Site 1053 recovered an exceptionally thick upper Eocene section consisting mainly of siliceous nannofossil ooze. This thick section might reflect periods of increased productivity in the surface waters or enhanced preservation on the seafloor.

The top of the cored interval is a 5- to 37-cm-thick layer with manganese nodules and a drilling slurry of clayey foraminifer ooze that is rich in phosphatic debris, including fish scales and vertebrae. Below this is ~12.5 m of pale yellow upper Eocene siliceous nannofossil ooze with varying amounts of foraminifers and clay. As at Sites 1050, 1051, and 1052, there is a sharp color change from pale yellow to light greenish gray. This sharp color change is time-transgressive across the four sites, and there is no discernible compositional difference in the sediment across this boundary. Green siliceous nannofossil ooze is ~126 m thick in Hole 1053A and ~114 m thick in Hole 1053B. Several ash layers are present, including a distinctive 8-cm-thick, highly altered, clay- and diatom-rich layer. At least 20 species of diatoms are present in this layer, whereas diatoms are not abundant or diverse elsewhere at Site 1053. Preservation of diatoms in this layer may have been enhanced due to leaching of silica during ash alteration. The lowermost 50 m of cored section consists of middle Eocene greenish gray chalk with varying amounts of nannofossils, siliceous microfossils, and clay. Drilling disturbance has resulted in slight to heavy biscuiting in the core.

Light/dark color alternations within the greenish sediment are often visible, with the darker intervals being more clay-rich. Correlating the two holes, however, by using magnetic susceptibility and GRAPE density data from the MST track and the Minolta color spectrophotometer proved to be difficult, as the signals were noisy mainly because of significant bioturbation. Nevertheless, the shipboard composite section shows that most likely a complete record was recovered.

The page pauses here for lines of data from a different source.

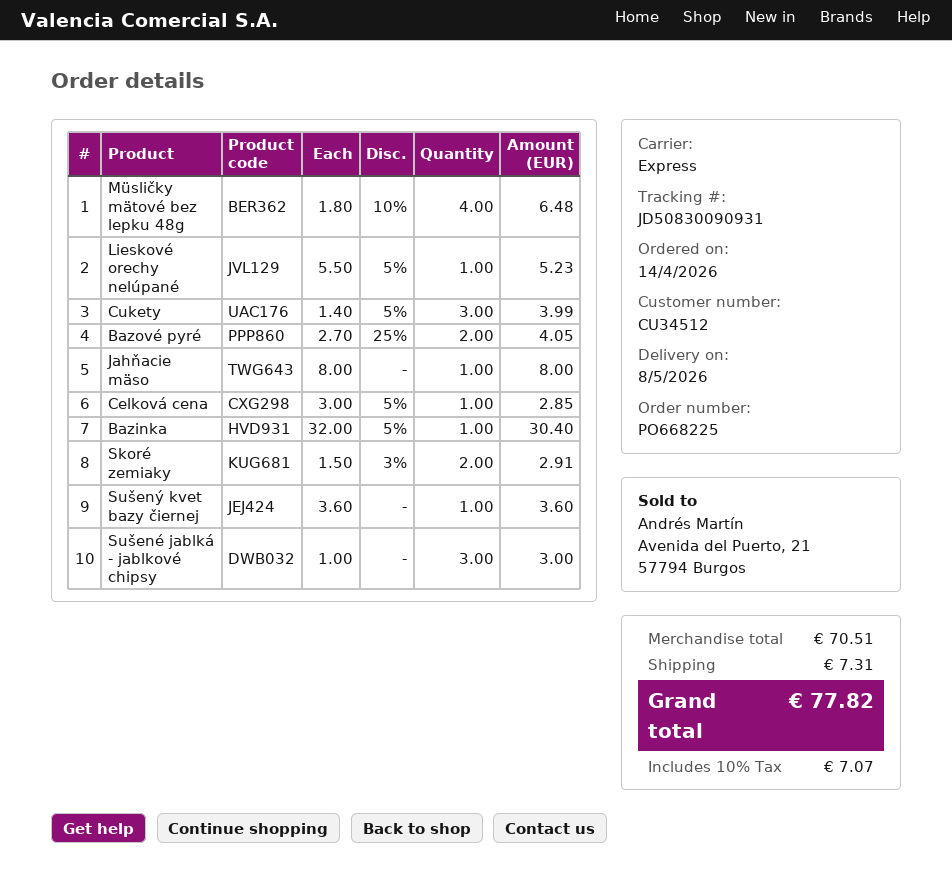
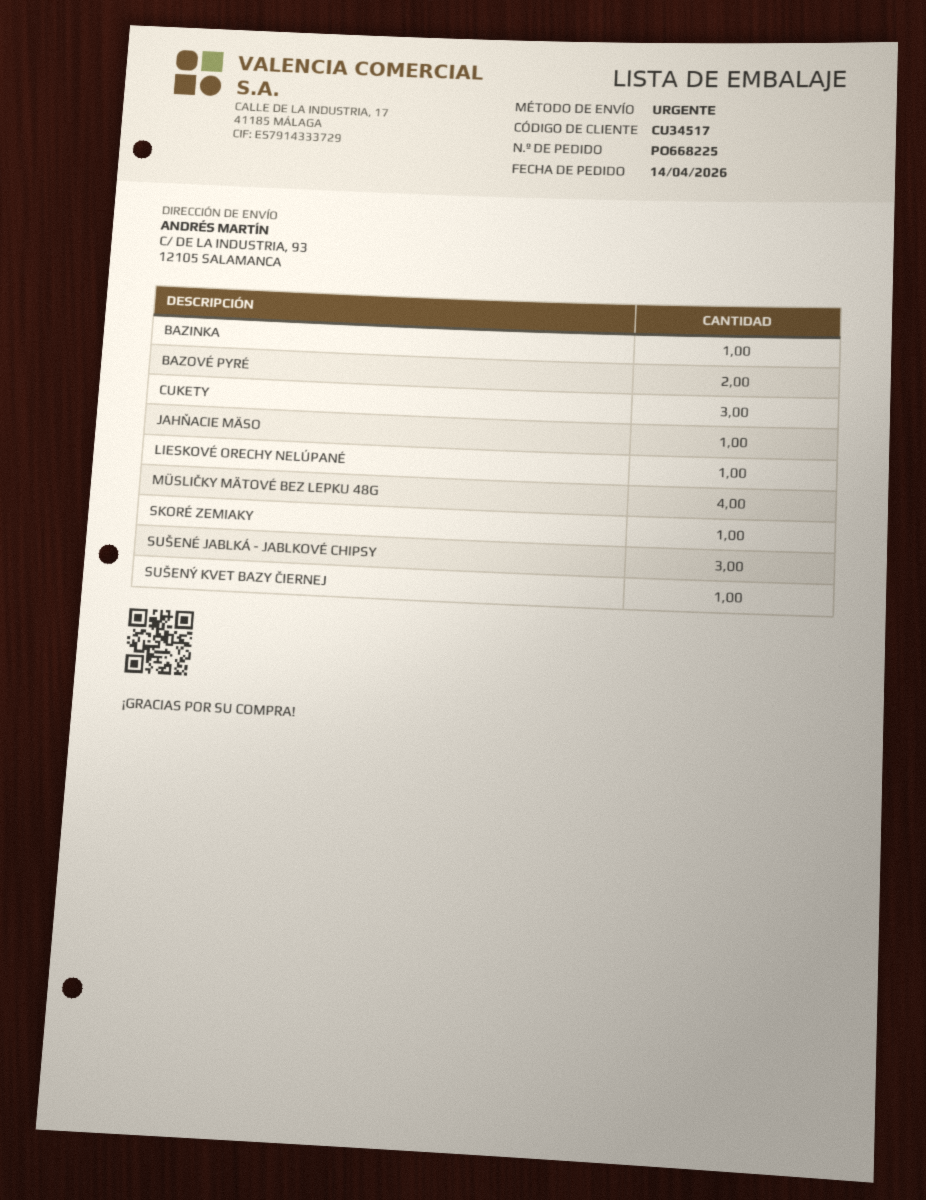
customer number: CU34512 -> CU34517
Celková cena: 1 -> none
Skoré zemiaky: 2 -> 1

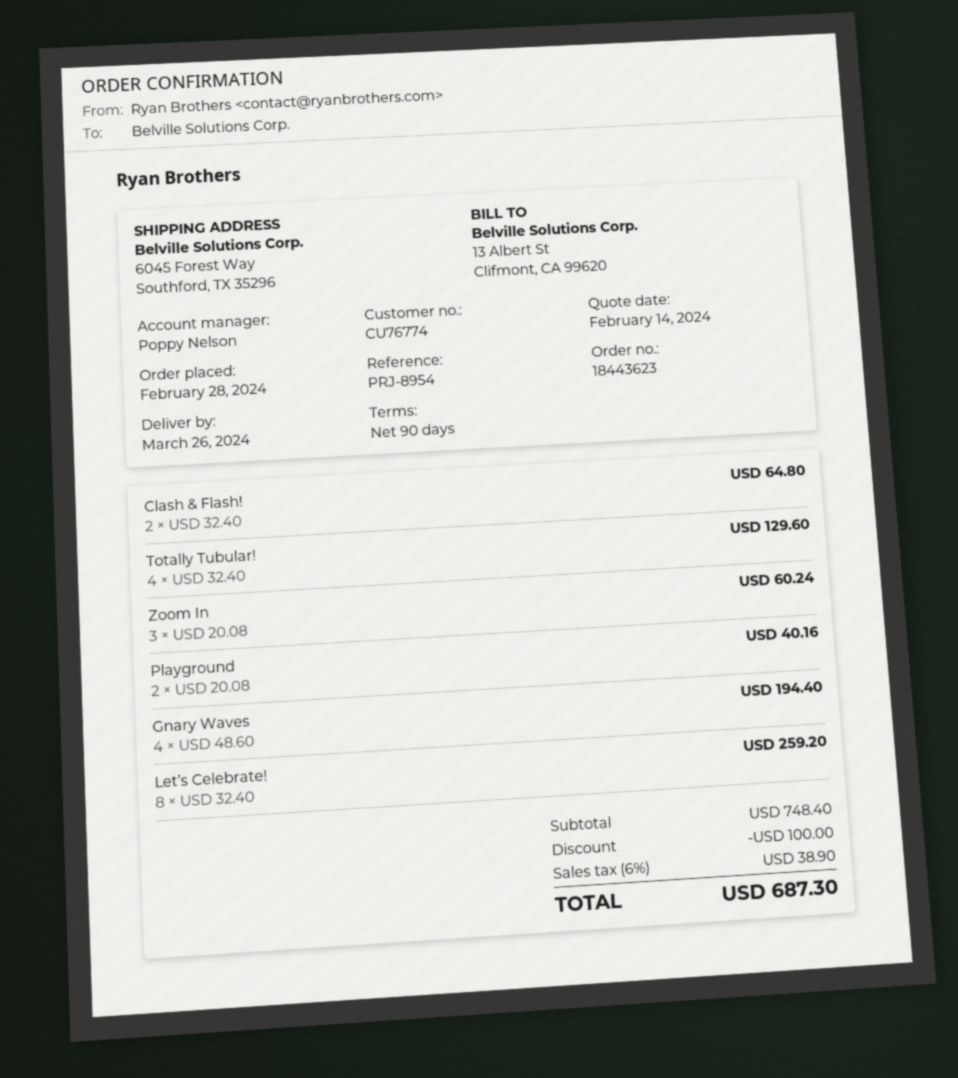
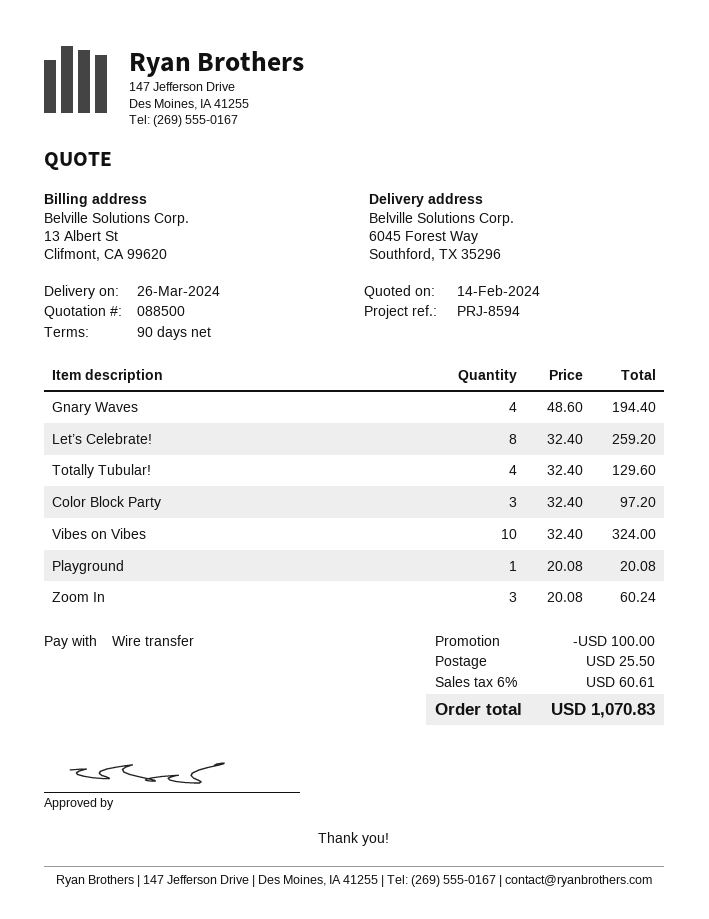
reference: PRJ-8954 -> PRJ-8594
Clash & Flash!: 2 x 32.40 = 64.80 -> none
Playground: 2 x 20.08 = 40.16 -> 1 x 20.08 = 20.08
Color Block Party: none -> 3 x 32.40 = 97.20
Vibes on Vibes: none -> 10 x 32.40 = 324.00
shipping: none -> 25.50
tax: 6% = 38.90 -> 6% = 60.61
total: 687.30 -> 1070.83

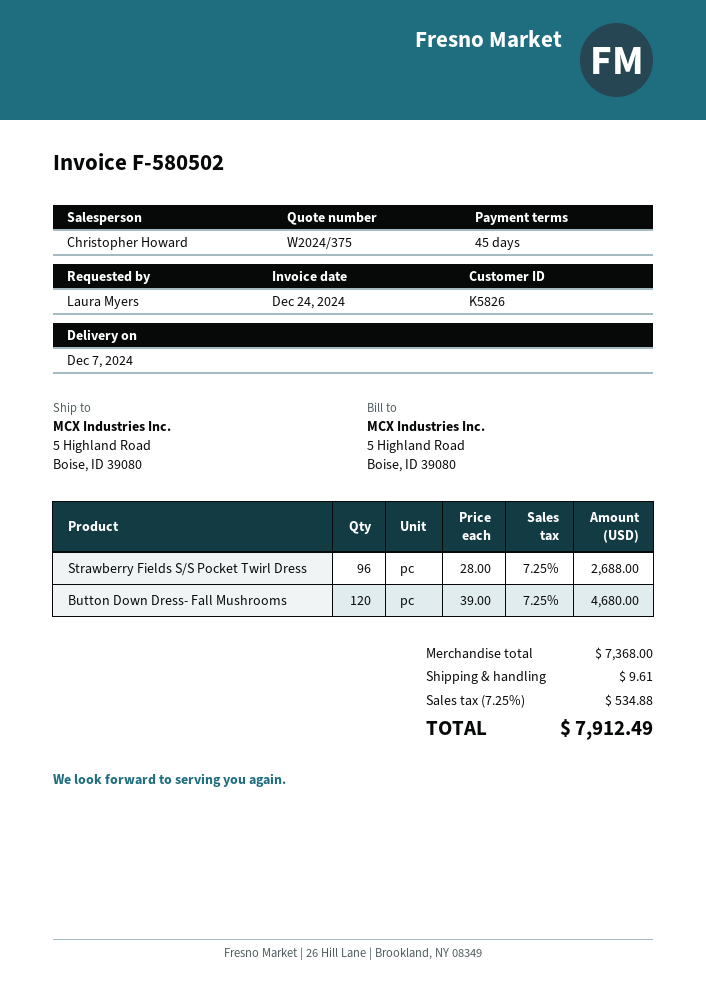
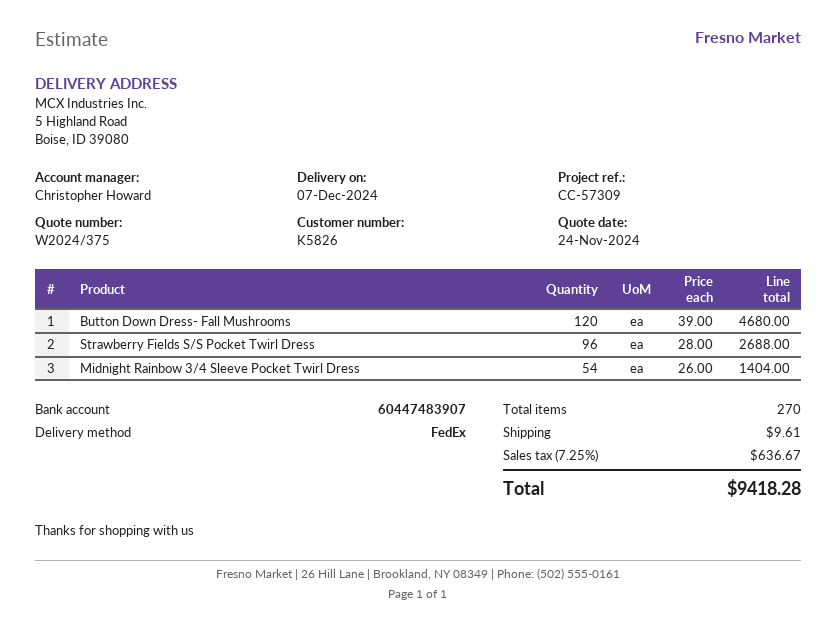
Midnight Rainbow 3/4 Sleeve Pocket Twirl Dress: none -> 54 x 26.00 = 1404.00
tax: 7.25% = 534.88 -> 7.25% = 636.67
total: 7912.49 -> 9418.28

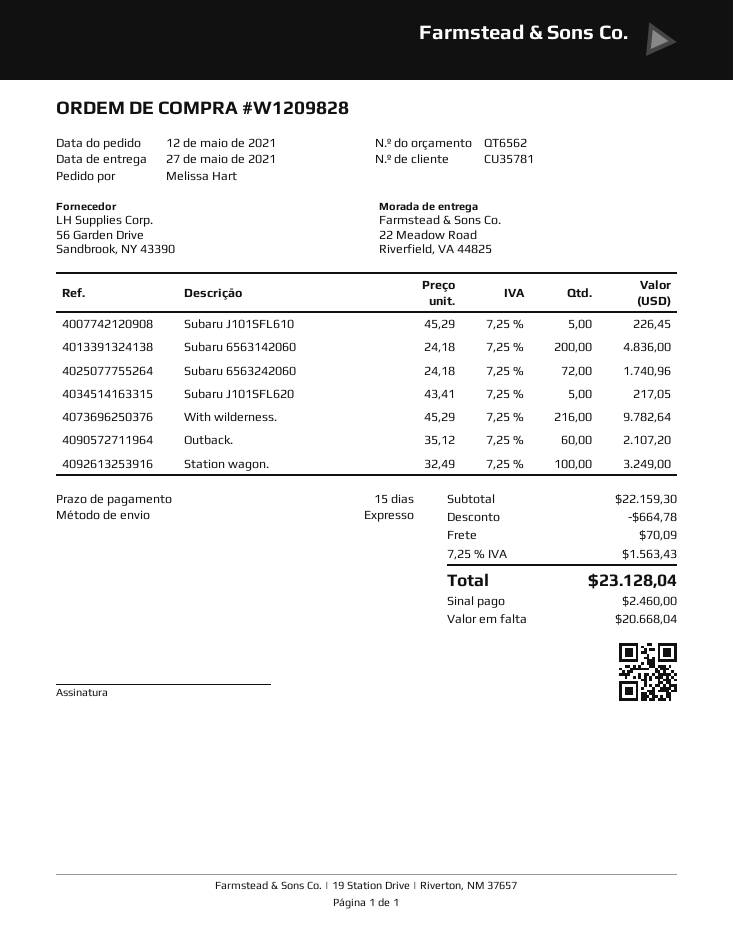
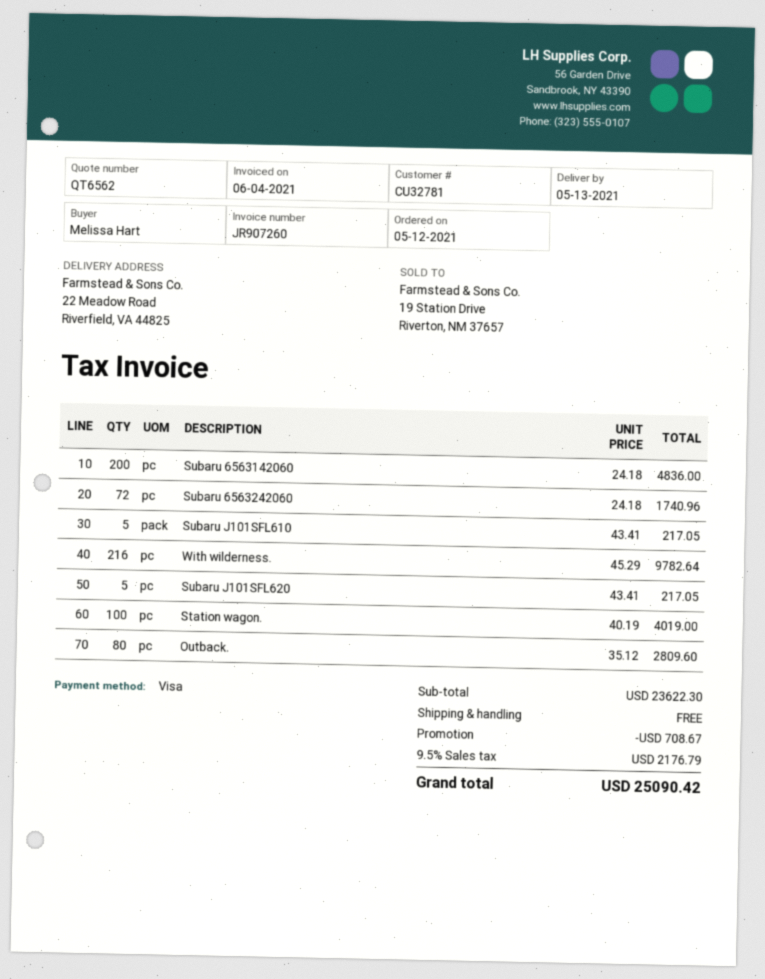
delivery date: 2021-05-27 -> 2021-05-13
customer number: CU35781 -> CU32781
Subaru J101SFL610: 5 x 45.29 = 226.45 -> 5 x 43.41 = 217.05
Outback.: 60 x 35.12 = 2107.20 -> 80 x 35.12 = 2809.60
Station wagon.: 100 x 32.49 = 3249.00 -> 100 x 40.19 = 4019.00
subtotal: 22159.30 -> 23622.30
discount: 664.78 -> 708.67
shipping: 70.09 -> 0.00
tax: 7.25% = 1563.43 -> 9.5% = 2176.79
total: 23128.04 -> 25090.42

Shipboard paleomagnetic results were not straightforward and need to be improved by post-cruise analysis of discrete samples. However, a detailed biostratigraphy was obtained by integration of nannofossil, planktonic foraminifer, and radiolarian datum levels. The radiolarians in particular appear to be very useful at this site. We expected to find evidence for upper Eocene meteor impacts near two well-defined extinction levels of radiolarians in the upper Eocene. The extinction levels were found, but tektites were not visible in the sediment, probably due to extensive bioturbation. We are hopeful that shore-based research will detect the tektites and other evidence for impact debris. Detailed biochronological control and excellent preservation of the calcareous microfossils make this site suitable for meeting our paleoceanographic objectives.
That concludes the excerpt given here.